Itemized modification records:
[Start of Attachment]
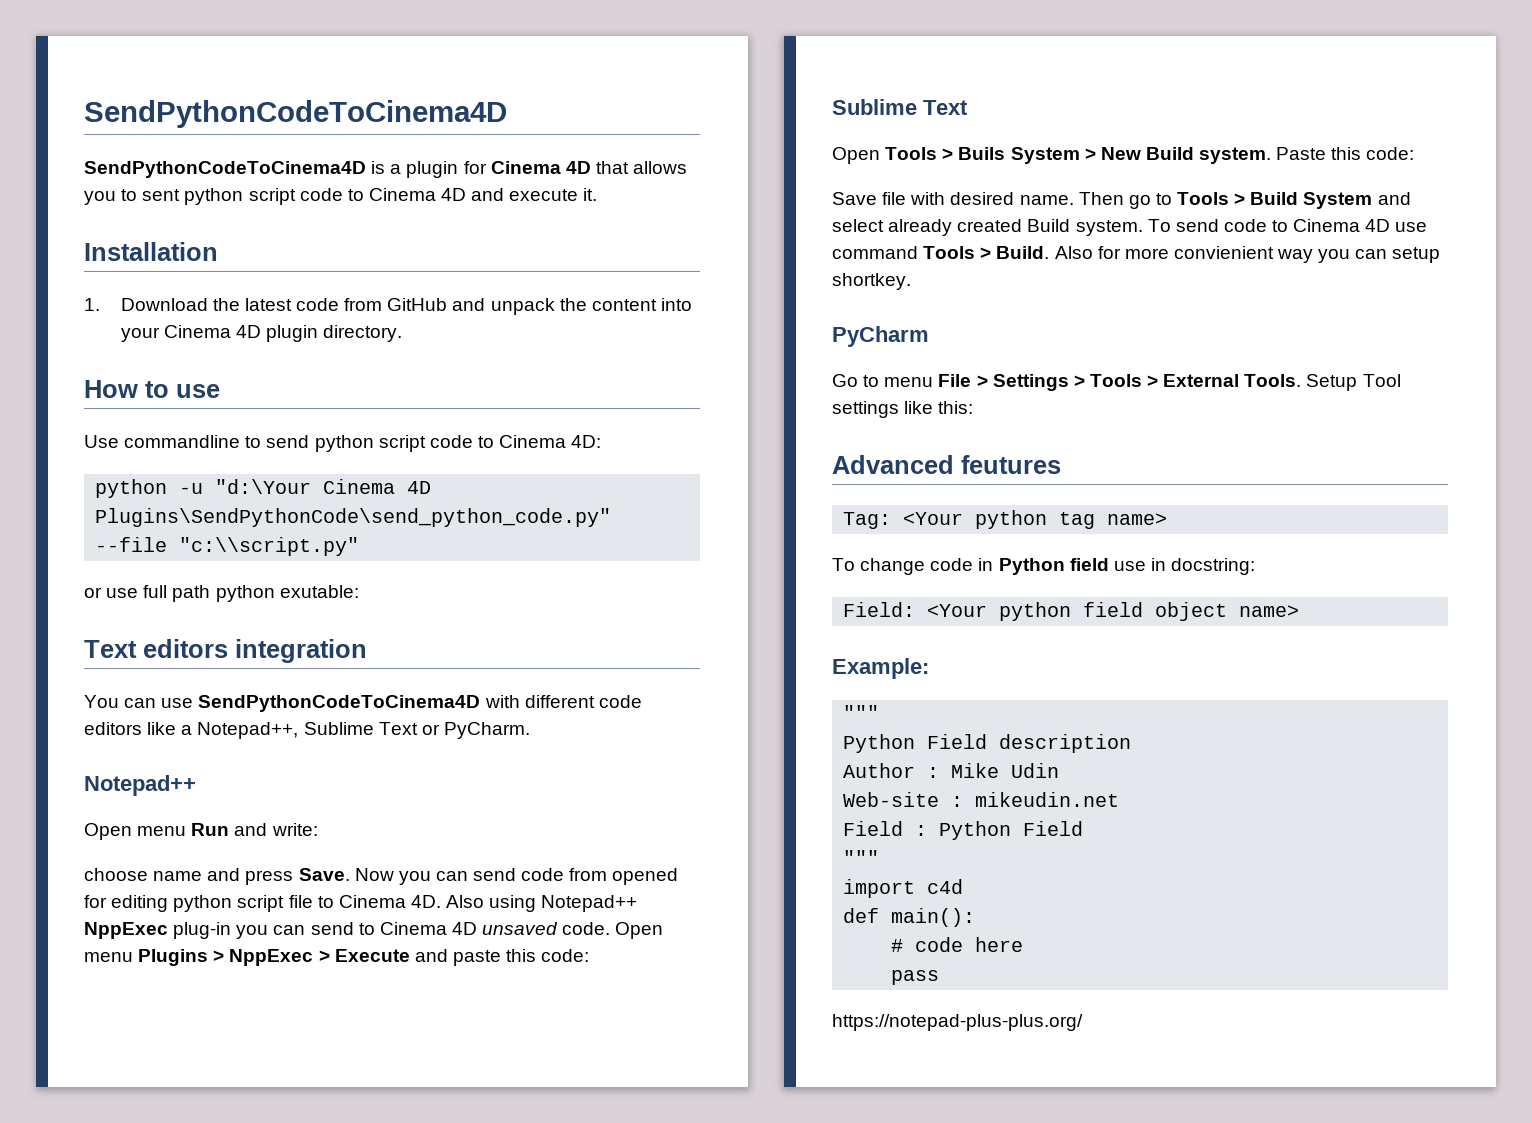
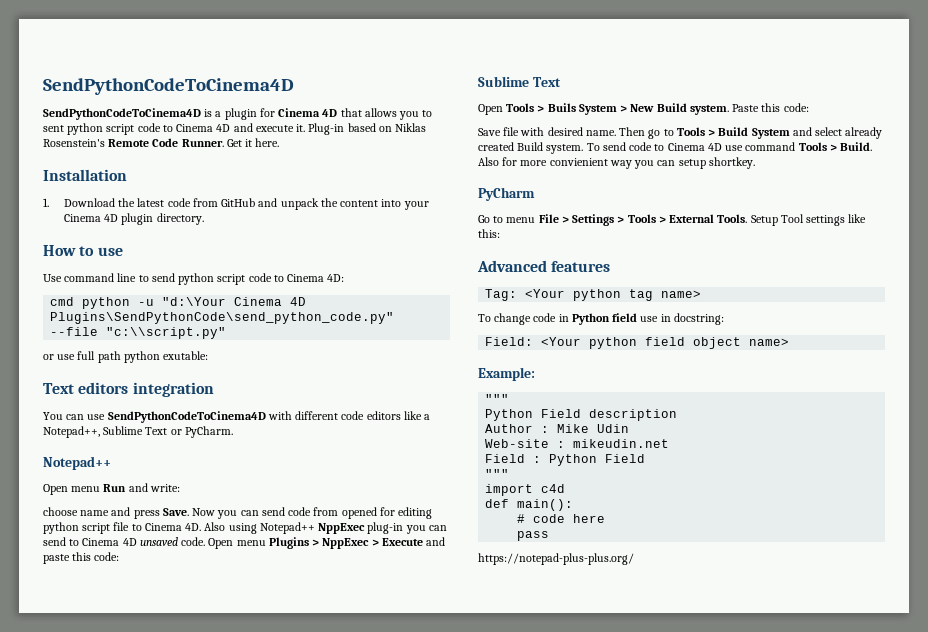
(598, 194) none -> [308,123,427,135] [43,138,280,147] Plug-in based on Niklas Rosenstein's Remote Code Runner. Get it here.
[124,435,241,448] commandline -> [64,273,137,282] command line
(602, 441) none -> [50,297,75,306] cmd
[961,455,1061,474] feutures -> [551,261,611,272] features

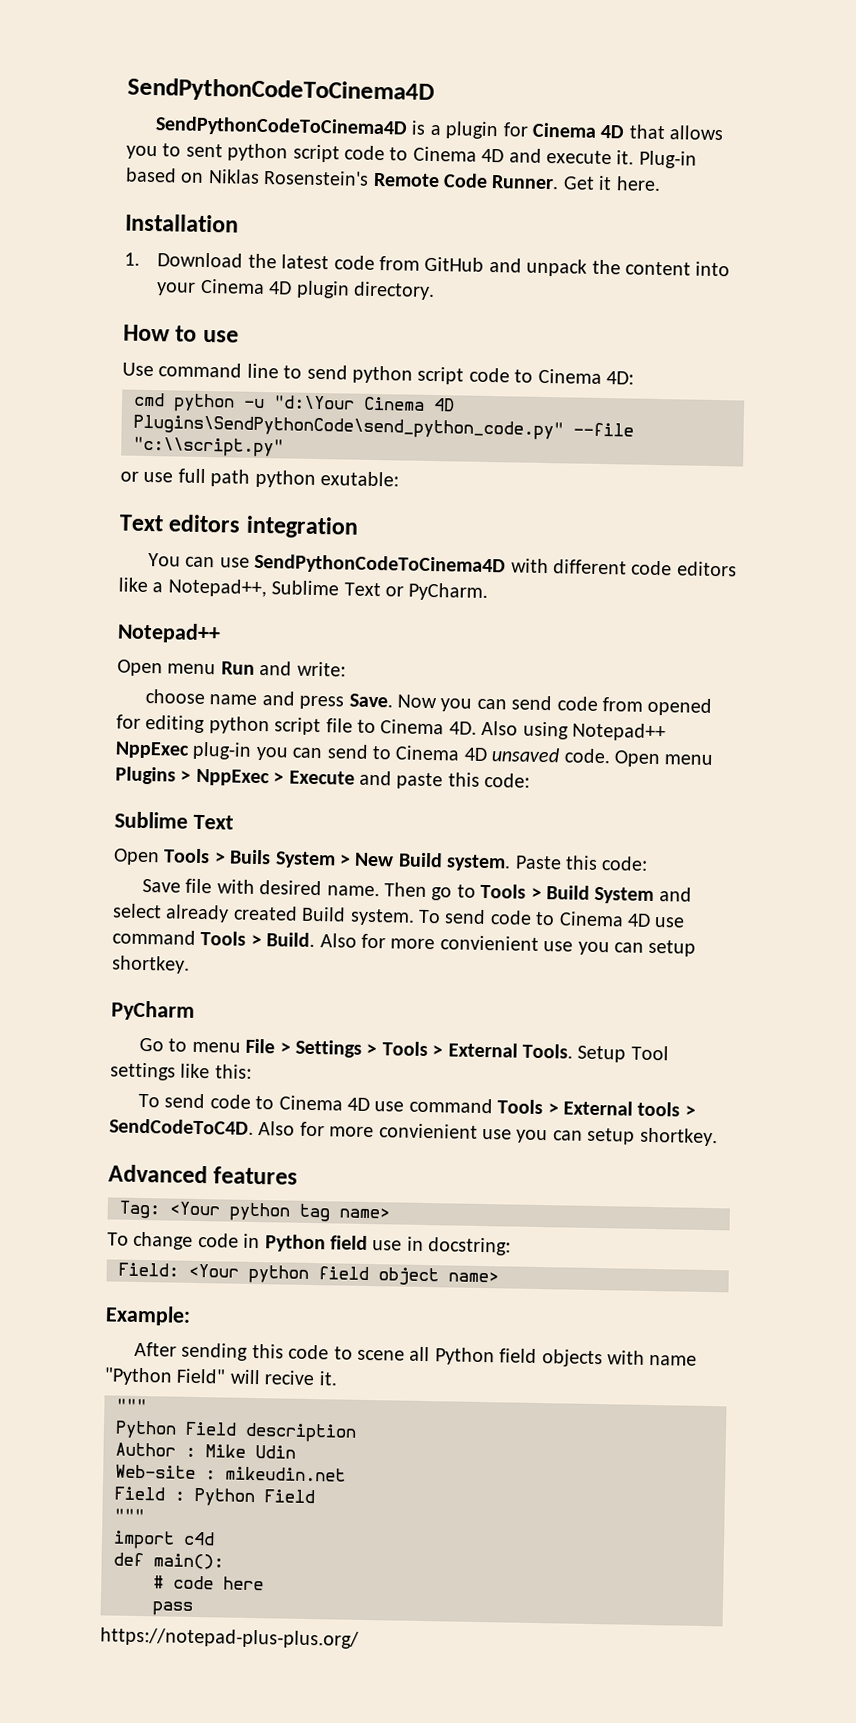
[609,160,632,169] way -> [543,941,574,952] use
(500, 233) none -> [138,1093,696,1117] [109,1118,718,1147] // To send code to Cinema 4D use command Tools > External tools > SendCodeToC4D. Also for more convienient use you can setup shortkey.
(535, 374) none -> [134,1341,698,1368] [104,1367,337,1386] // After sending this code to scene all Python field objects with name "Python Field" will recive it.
[End of Attachment]
[Start of Attachment]
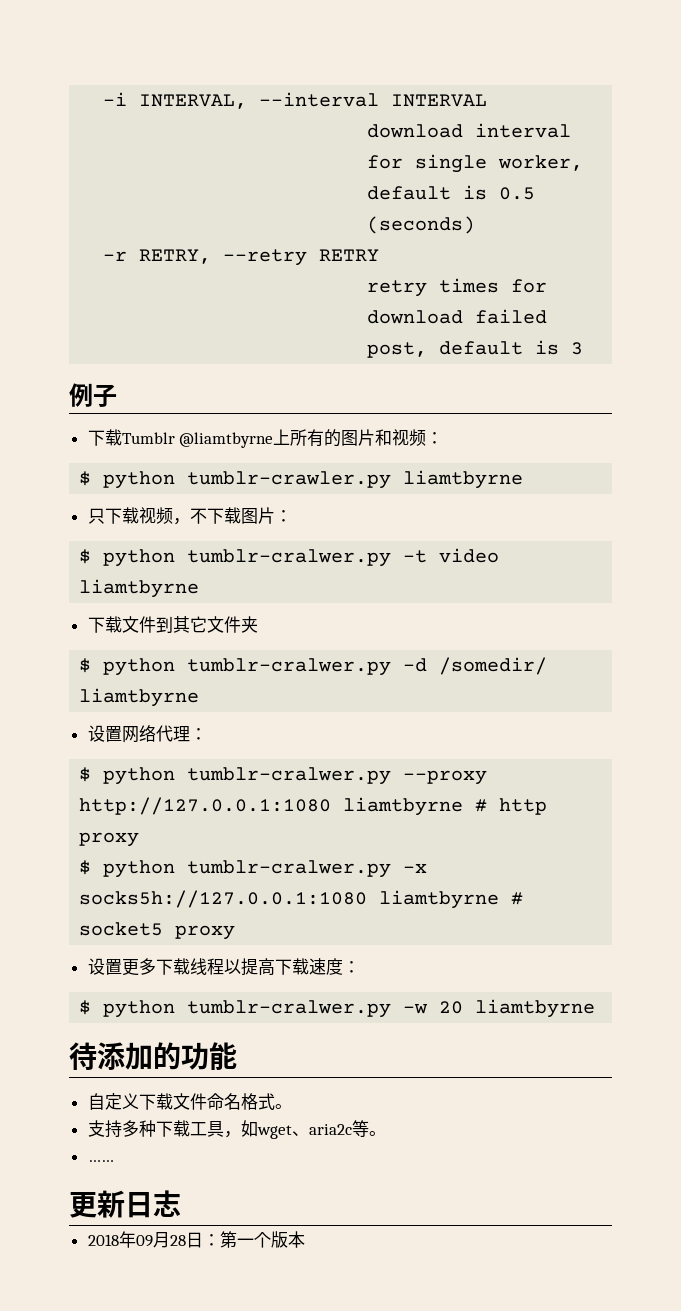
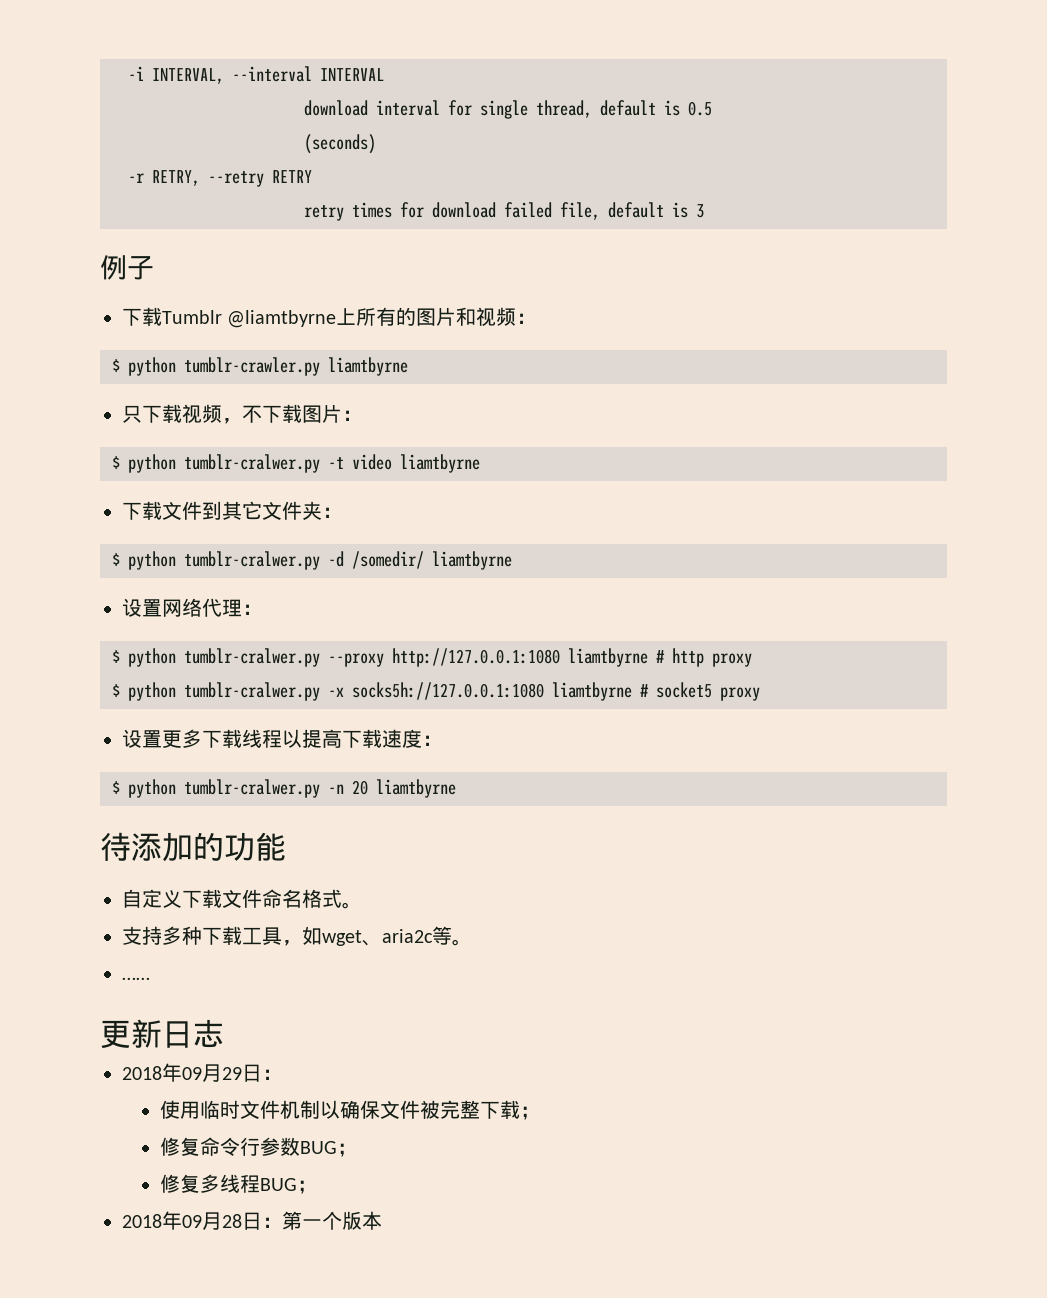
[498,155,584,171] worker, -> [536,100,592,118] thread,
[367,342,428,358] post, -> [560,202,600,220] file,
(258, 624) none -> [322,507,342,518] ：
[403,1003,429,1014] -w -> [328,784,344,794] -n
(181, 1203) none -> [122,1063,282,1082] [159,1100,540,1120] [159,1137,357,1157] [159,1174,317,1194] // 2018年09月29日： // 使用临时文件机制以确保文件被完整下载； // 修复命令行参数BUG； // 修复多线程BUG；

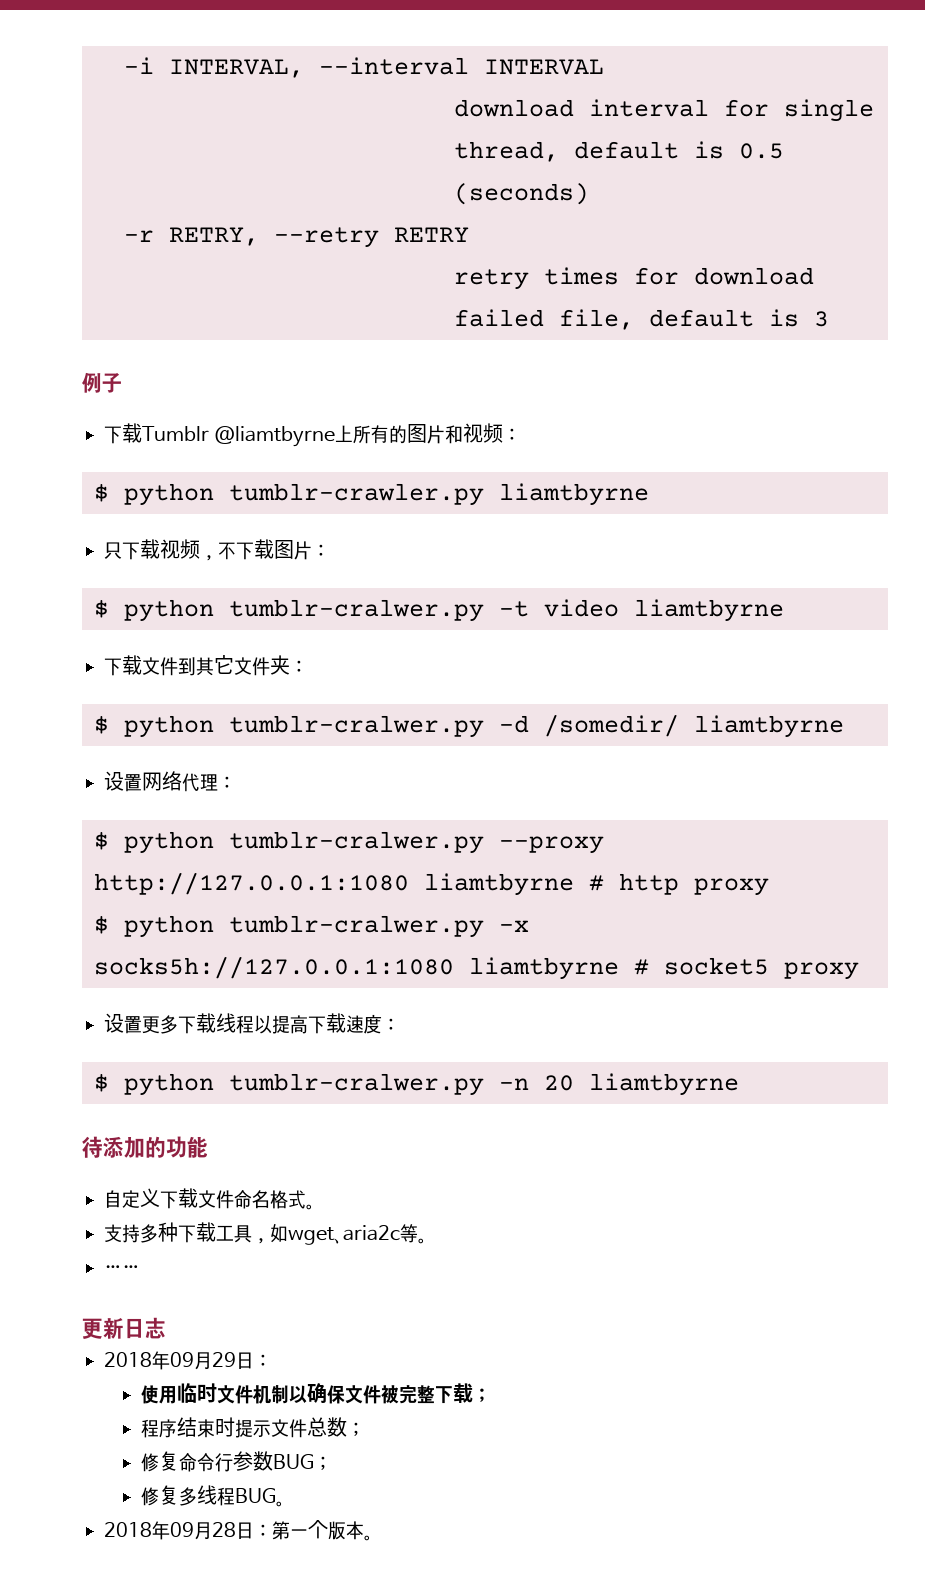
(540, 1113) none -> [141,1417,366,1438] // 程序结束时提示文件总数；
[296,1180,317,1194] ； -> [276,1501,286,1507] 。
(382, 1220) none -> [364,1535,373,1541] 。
[End of Attachment]
TO DO
Write out the lines above from the one with "(602, 441) none -> [50,297,75,306] cmd" through the one with "(535, 374) none", ends included, exactly; no picture goes in.

TASK SOLUTION
(602, 441) none -> [50,297,75,306] cmd
[961,455,1061,474] feutures -> [551,261,611,272] features

[609,160,632,169] way -> [543,941,574,952] use
(500, 233) none -> [138,1093,696,1117] [109,1118,718,1147] // To send code to Cinema 4D use command Tools > External tools > SendCodeToC4D. Also for more convienient use you can setup shortkey.
(535, 374) none -> [134,1341,698,1368] [104,1367,337,1386] // After sending this code to scene all Python field objects with name "Python Field" will recive it.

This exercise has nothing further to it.